It’s a wrap: Key findings from AWS re:Invent 2023
Yet another AWS re:Invent has come and gone and made an indelible mark in the technology sector. There were so many fresh developments that the keynotes barely scratched the surface. In this blog, I cover the ones pertaining to data, analytics and AI — areas that I am most passionate about.
I am a veteran of conferences and am used to the craziness these events bring. But AWS re:Invent takes that craziness to new heights. From jam-packed Expo Hall to oversubscribed sessions, there are lines rivaling Starbucks everywhere one turns. But this is also the best place to have chance encounters with your acquaintances.
So, with no further delay, I present the key announcements that stood out for me at Amazon Web Services Inc.’s annual conference. As I have done for other conference announcements, I have not mentioned their beta/preview/general availability status. So, please check the relevant AWS sources for the latest release information.
Compute
AWS continued to showcase its proficiency in silicon. Graviton4 is the fourth-generation Arm-based processor for cloud workload in its five-year lifespan and claims to be 30% faster than its predecessor and with 96 cores, instead of 64 in Graviton3. A new instance type, R8g was announced for memory-intensive workloads to take advantage of it.
AWS has processors for training, Trainium, and inference, Inferentia. Both are now in their second generation. The new Trn2 instance promises to reduce training of large language models to weeks.

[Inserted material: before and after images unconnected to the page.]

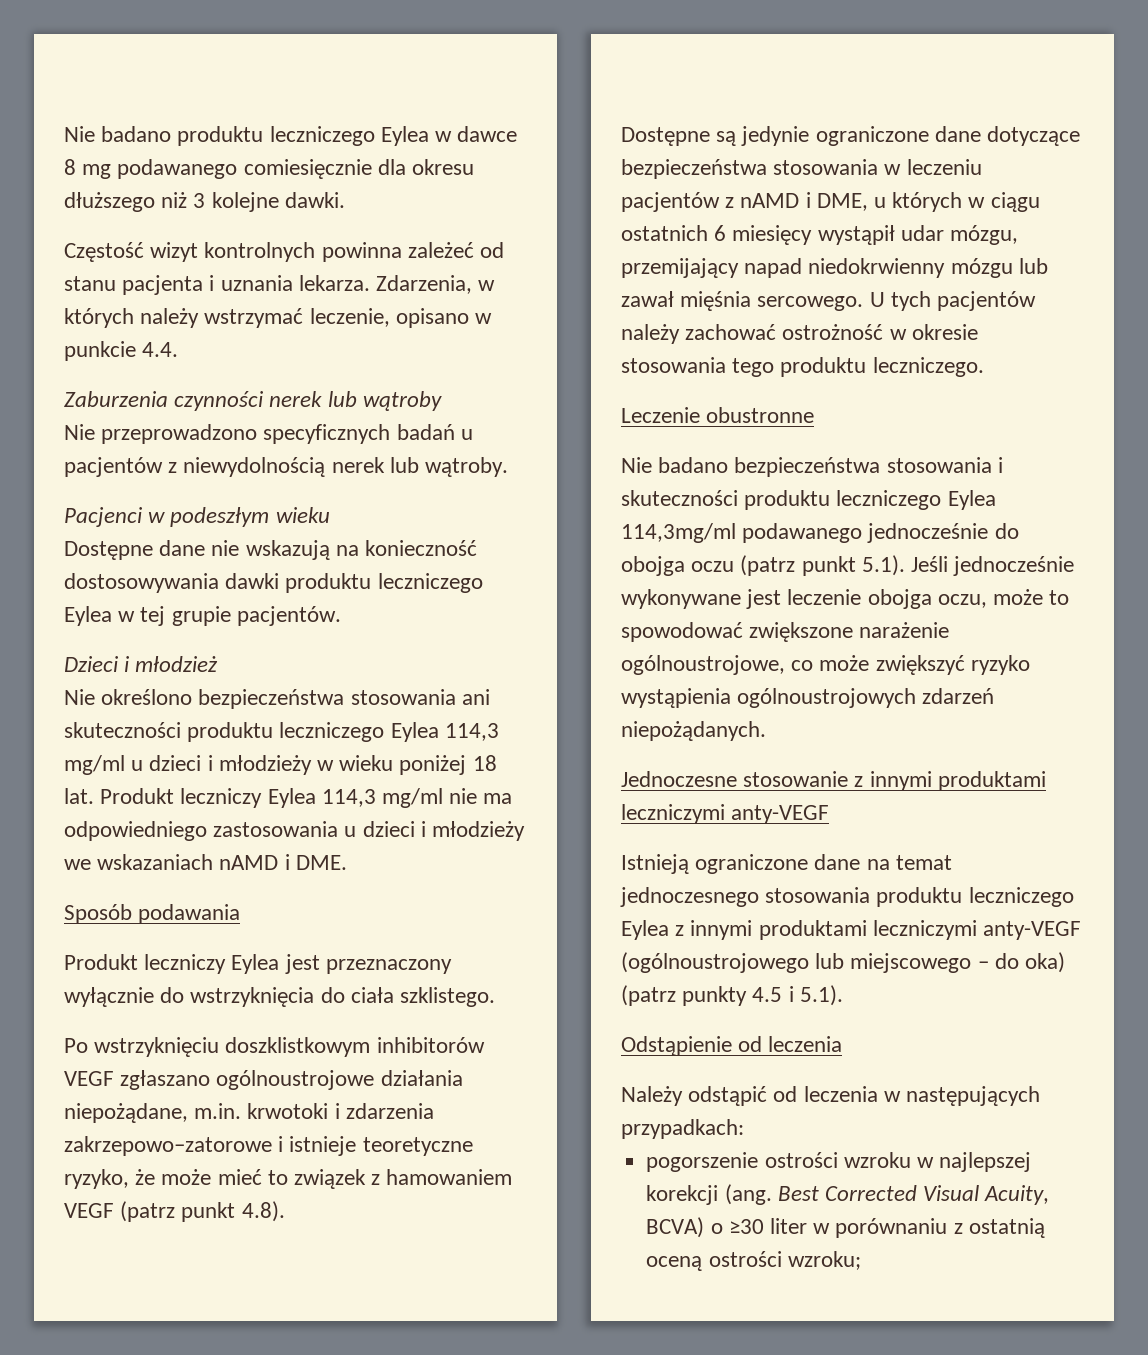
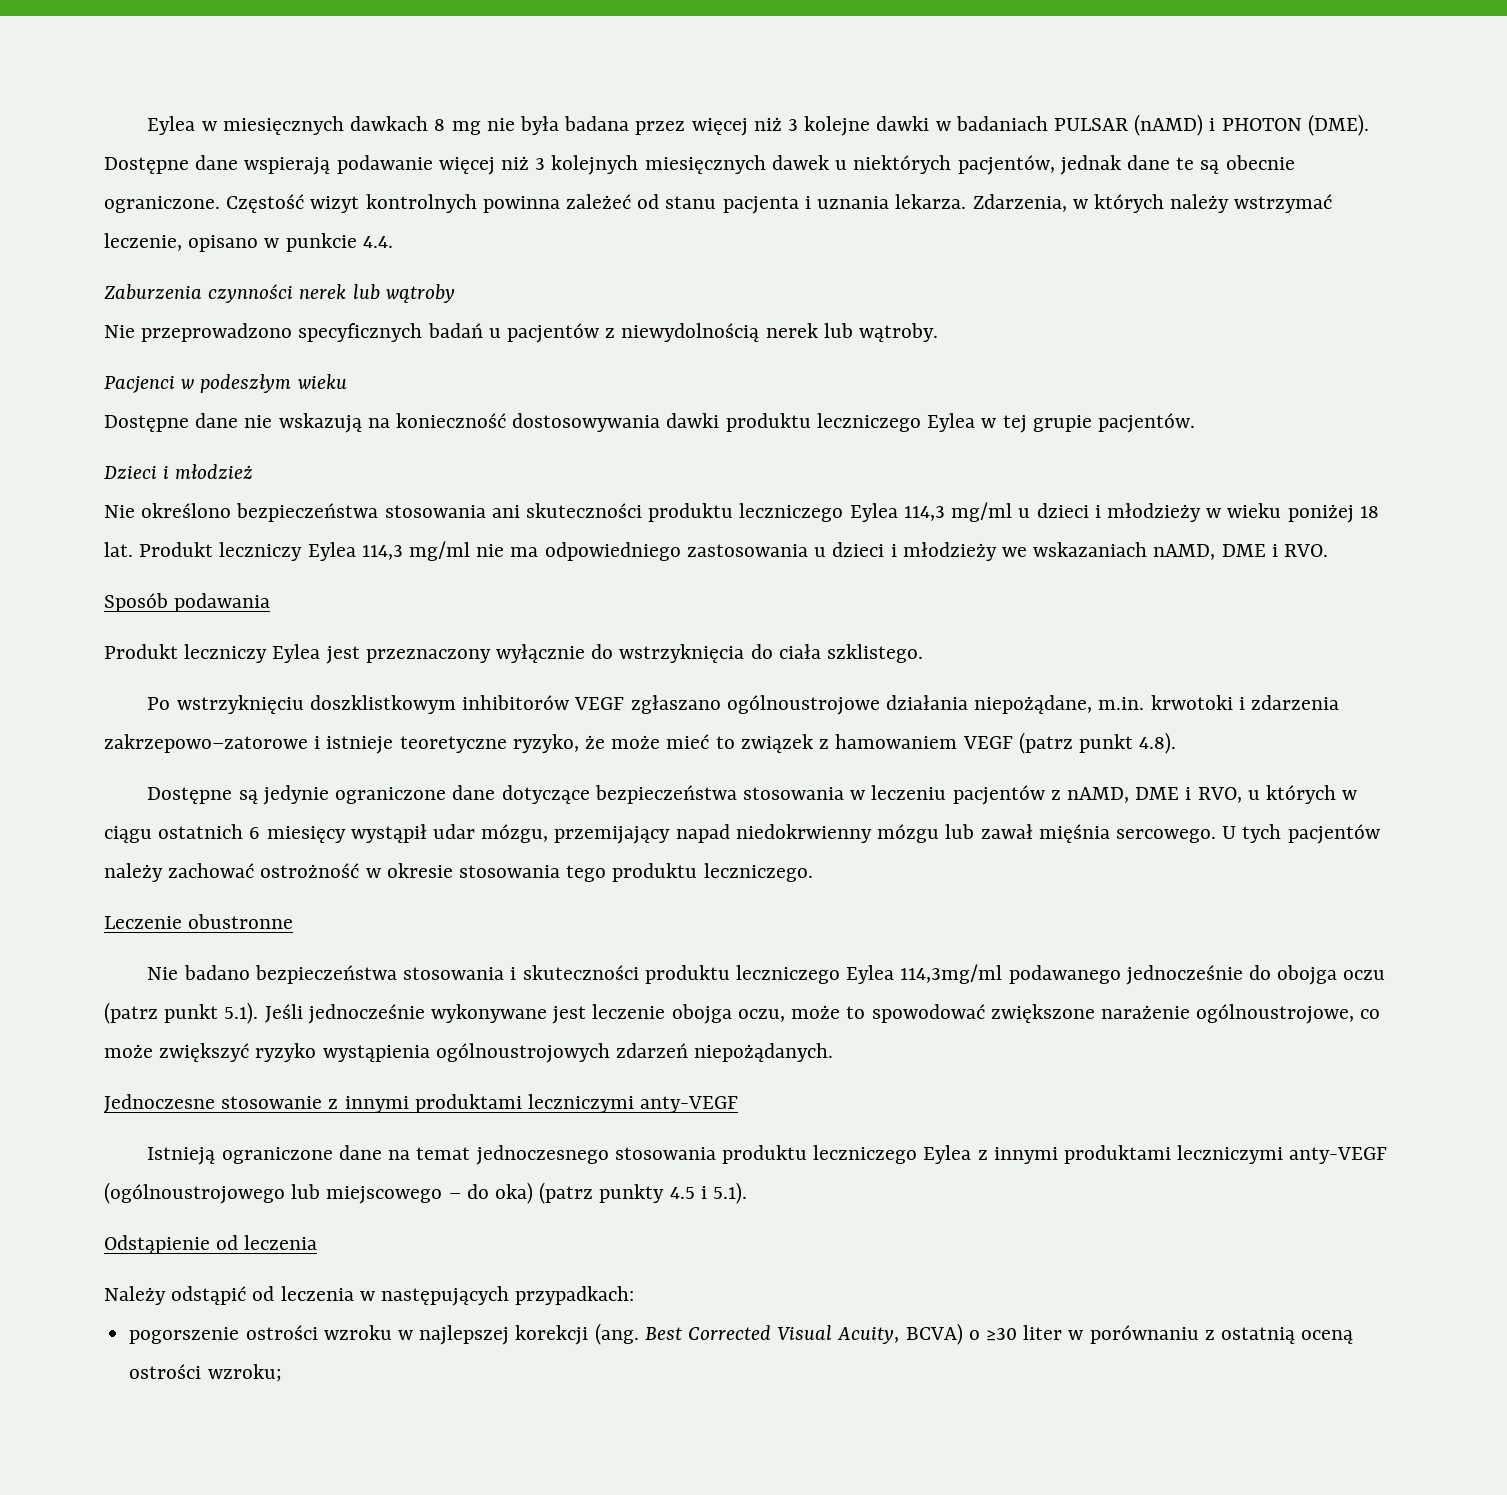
- Nie badano produktu leczniczego Eylea w dawce 8 mg podawanego comiesięcznie dla okresu dłuższego niż 3 kolejne dawki.
- Częstość wizyt kontrolnych powinna zależeć od stanu pacjenta i uznania lekarza.
+ Eylea w miesięcznych dawkach 8 mg nie była badana przez więcej niż 3 kolejne dawki w badaniach PULSAR (nAMD) i PHOTON (DME). Dostępne dane wspierają podawanie więcej niż 3 kolejnych miesięcznych dawek u niektórych pacjentów, jednak dane te są obecnie ograniczone. Częstość wizyt kontrolnych powinna zależeć od stanu pacjenta i uznania lekarza.
- Produkt leczniczy Eylea 114,3 mg/ml nie ma odpowiedniego zastosowania u dzieci i młodzieży we wskazaniach nAMD i DME.
+ Produkt leczniczy Eylea 114,3 mg/ml nie ma odpowiedniego zastosowania u dzieci i młodzieży we wskazaniach nAMD, DME i RVO.
- Dostępne są jedynie ograniczone dane dotyczące bezpieczeństwa stosowania w leczeniu pacjentów z nAMD i DME, u których w ciągu ostatnich 6 miesięcy wystąpił udar mózgu, przemijający napad niedokrwienny mózgu lub zawał mięśnia sercowego.
+ Dostępne są jedynie ograniczone dane dotyczące bezpieczeństwa stosowania w leczeniu pacjentów z nAMD, DME i RVO, u których w ciągu ostatnich 6 miesięcy wystąpił udar mózgu, przemijający napad niedokrwienny mózgu lub zawał mięśnia sercowego.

Jensen Huang, chief executive of Nvidia Corp., made yet another keynote appearance and regaled us with massive graphics processing unit farms coming to an AWS data center near you. However, AWS is pursuing a dual path — one with Nvidia and the other using its own chips. For example, it has a migration service for PyTorch apps on Nvidia to AWS GPUs. Also, Anthropic CEO Dario Amodei mentioned it will use Trainium and Inferentia processors for its AI models.
EC2 Capacity Blocks now allow users to reserve GPUs for periods of one to 14 days. This is great news for people who need to use GPUs for ephemeral workloads as they have been in short supply. The cost of Capacity Blocks is based on supply and demand.
Storage and data security
S3 Express One Zone is the newest storage class that uses custom hardware to deliver 10x faster performance than S3 standard and is 50% cheaper. But the tradeoff is that data is only in one availability zone, which users can choose for the first time. Over the years, S3 has become the de facto file storage with key capabilities like strong consistency. Now, with single-millisecond access time and coupled with table formats such as Iceberg, this one announcement can significantly transform and simplify future data infrastructure.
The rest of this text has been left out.